De passage au centre Vidéotron, en marge de l’annonce du repêchage de la LHJMQ de 2025 qui aura lieu à Québec, M. Marchand a piqué la curiosité, dans son allocution, en mentionnant avoir «dans la mire plusieurs sports féminins et masculins professionnels, [...] des événements nationaux de volleyball» ainsi qu’un «paquet d’événements intéressants».
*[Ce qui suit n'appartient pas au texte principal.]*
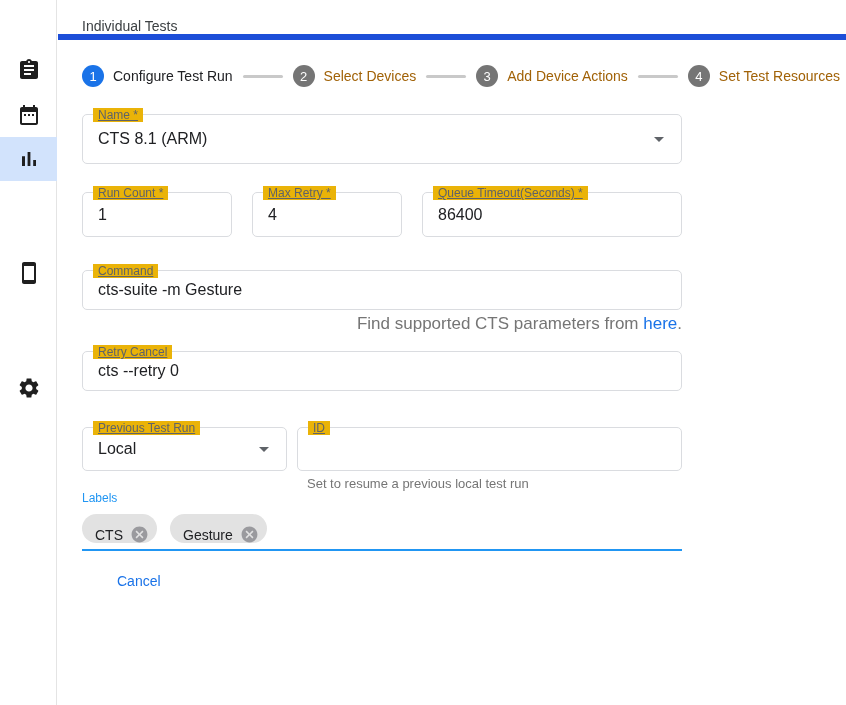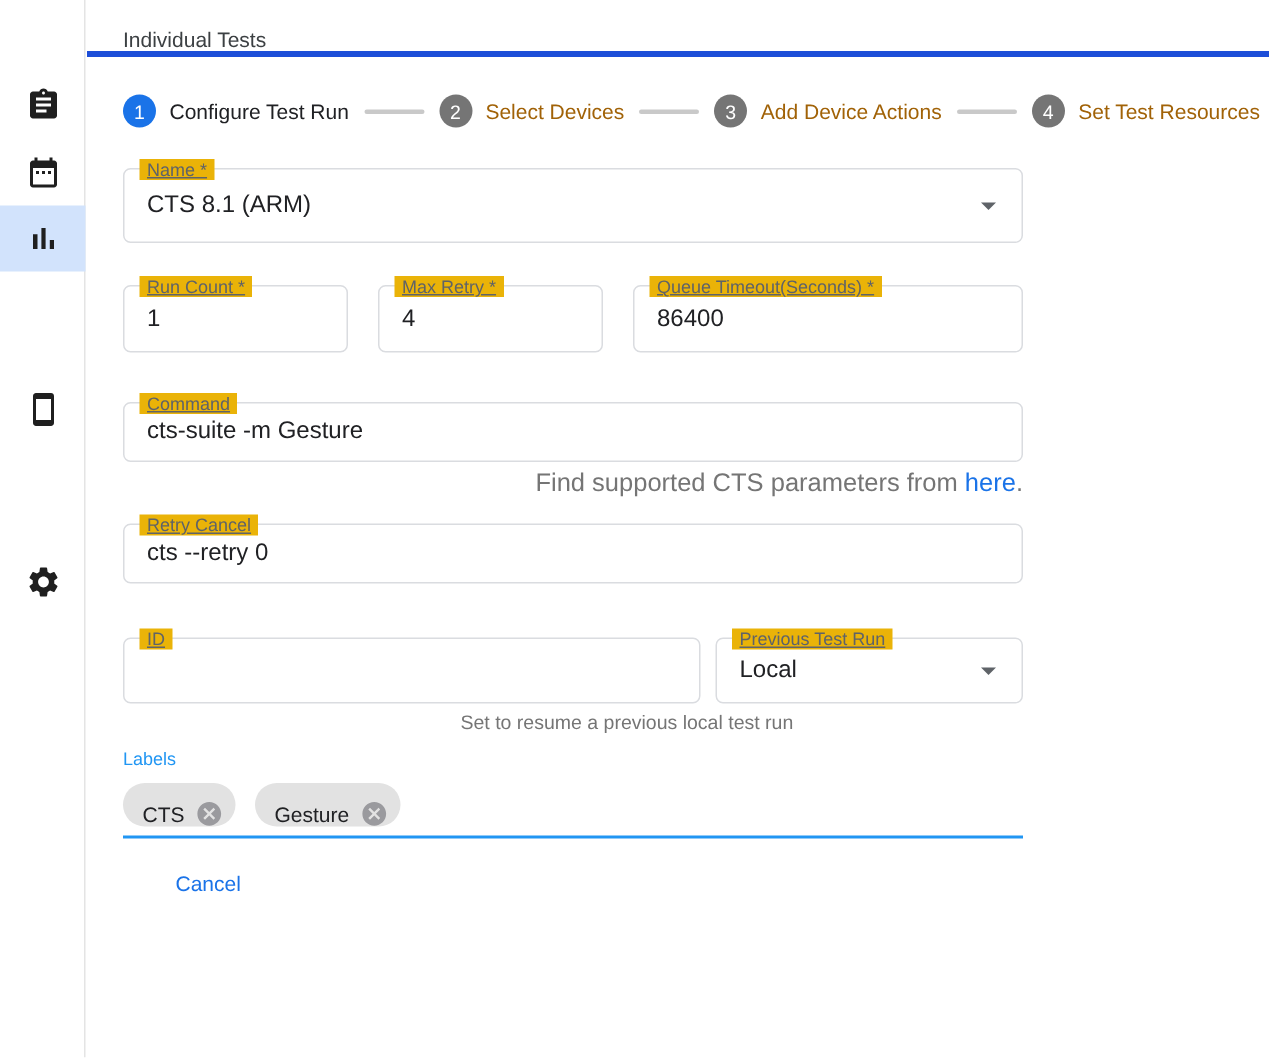--- a/index.html
+++ b/index.html
@@ -25,21 +25,21 @@
   .nav-item.active { background: #d2e3fc; }
   .nav-tests    { top: 48px; }
   .nav-plans    { top: 93px; }
   .nav-runs     { top: 137px; }
   .nav-devices  { top: 251px; }
   .nav-settings { top: 366px; }
 
   
   .main { position: absolute; left: 58px; top: 0; width: 788px; height: 705px; }
 
-  .header { padding: 18px 0 0 24px; border-bottom: 4px solid #1d4ed8; }
+  .header { padding: 18px 0 0 24px; border-bottom: 6px solid #1d4ed8; }
   .breadcrumb { font-size: 14px; color: #3c4043; line-height: 16px; }
   .title-row { display: flex; align-items: center; margin-top: 10px; padding-bottom: 22px; }
   .back-btn { width: 24px; height: 24px; border: none; background: none; cursor: pointer; padding: 0; }
   .back-btn svg { width: 24px; height: 24px; fill: #757575; }
   .page-title { font-size: 20px; font-weight: 400; color: #202124; margin-left: 36px; }
 
   
   .stepper { display: flex; align-items: center; margin: 25px 0 0 24px; }
   .step { display: flex; align-items: center; cursor: pointer; }
   .step-circle {
@@ -85,21 +85,21 @@
   .cmd-hint a { color: #1a73e8; text-decoration: none; cursor: pointer; }
 
   .f-retrycmd { width: 600px; height: 40px; margin-top: 17px; }
 
   .row2 { display: flex; gap: 10px; margin-top: 36px; }
   .row2 .ofield { height: 44px; }
   .f-prevrun { width: 205px; }
   .f-id      { width: 385px; }
   .id-hint { margin: 5px 0 0 225px; font-size: 13px; color: #757575; }
 
-  .labels-label { margin-top: 10px; font-size: 12px; color: #2196f3; }
+  .labels-label { font-size: 12px; color: #2196f3; }
   .chips-row { display: flex; align-items: center; gap: 13px; margin-top: 9px; height: 29px; cursor: text; }
   .chip {
     height: 29px; display: flex; align-items: center; gap: 7px;
     background: #e2e2e2; border-radius: 16px; padding: 12px 8px 0 13px;
     font-size: 14px; color: #202124;
   }
   .chip-remove { width: 19px; height: 19px; border: none; background: none; padding: 0; cursor: pointer; }
   .chip-remove svg { width: 19px; height: 19px; fill: #9a9a9e; display: block; }
   .labels-underline { width: 600px; height: 2px; background: #2196f3; margin-top: 6px; }
 
@@ -207,32 +207,32 @@
         <input value="cts-suite -m Gesture" style="">
       </div>
       <div class="cmd-hint"><span>Find supported CTS parameters from </span><a>here</a><span>.</span></div>
 
       <div class="ofield f-retrycmd">
         <label>Retry Cancel</label>
         <input value="cts --retry 0" style="">
       </div>
 
       <div class="row2">
-        <div class="ofield f-id">
-          <label>ID</label>
-          <input value="" style="">
-        </div>
         <div class="ofield f-prevrun">
           <label>Previous Test Run</label>
           <div class="value">Local</div>
           <span class="dd-arrow">
             <svg viewBox="0 0 24 24">
                 <path d="M7 10l5 5 5-5z"></path>
               </svg>
           </span>
+        </div>
+        <div class="ofield f-id">
+          <label>ID</label>
+          <input value="" style="">
         </div>
       </div>
       <div class="id-hint">Set to resume a previous local test run</div>
 
       <div class="labels-label">Labels</div>
       <div class="chips-row">
         <div class="chip">
           <span>CTS</span>
           <button class="chip-remove">
             <svg viewBox="0 0 24 24">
Questionné par la suite, le maire n’a pas trop voulu s’étendre sur la teneur des négociations en cours pour les différents événements. Il a toutefois mentionné qu’une annonce pourrait avoir lieu sous peu pour un événement de volleyball.
Rappelons que le collègue Richard Boutin faisait état, en mai dernier, de l’intérêt de Québec à présenter une étape de la Série Élite 16 de volleyball de plage ainsi qu’à accueillir des matchs de la Ligue nationale de volleyball (VNL) en juin 2025.
«On y travaille fort, a commenté Bruno Marchand lorsque questionné sur l’avancement de ce dossier. On y croit. On n’a pas d’annonce à faire aujourd’hui mais on le souhaite. Si on le fait, on veut que ça ait le même décorum qu’il y avait à Paris. On n’a pas de tour Eiffel, mais on a des choses qui peuvent être très extraordinaires pour le décor.»
Des tournois de hockey?
M. Marchand s’est également dit toujours intéressé par l’accueil du Championnat mondial de hockey junior, que Québec a laissé échapper pour 2025 au détriment d’Ottawa.
«On aimerait ça. Et on ne vise pas juste des tournois masculins», assure le maire.
Quant à une équipe de la Ligue professionnelle de hockey féminin (LPHF), il faudra attendre. Et ce n’est pas faute d’intérêt de la Ville.
«À court terme c’est très peu probable. Ils sont en mode consolidation de ce qu’ils ont mis en place. On verra si leur modèle change mais on comprend qu’ils s’étaient donné cinq, six ou sept ans avant d’ouvrir pour une expansion. S’ils ouvraient plus rapidement, c’est sûr qu’on lèverait la main.»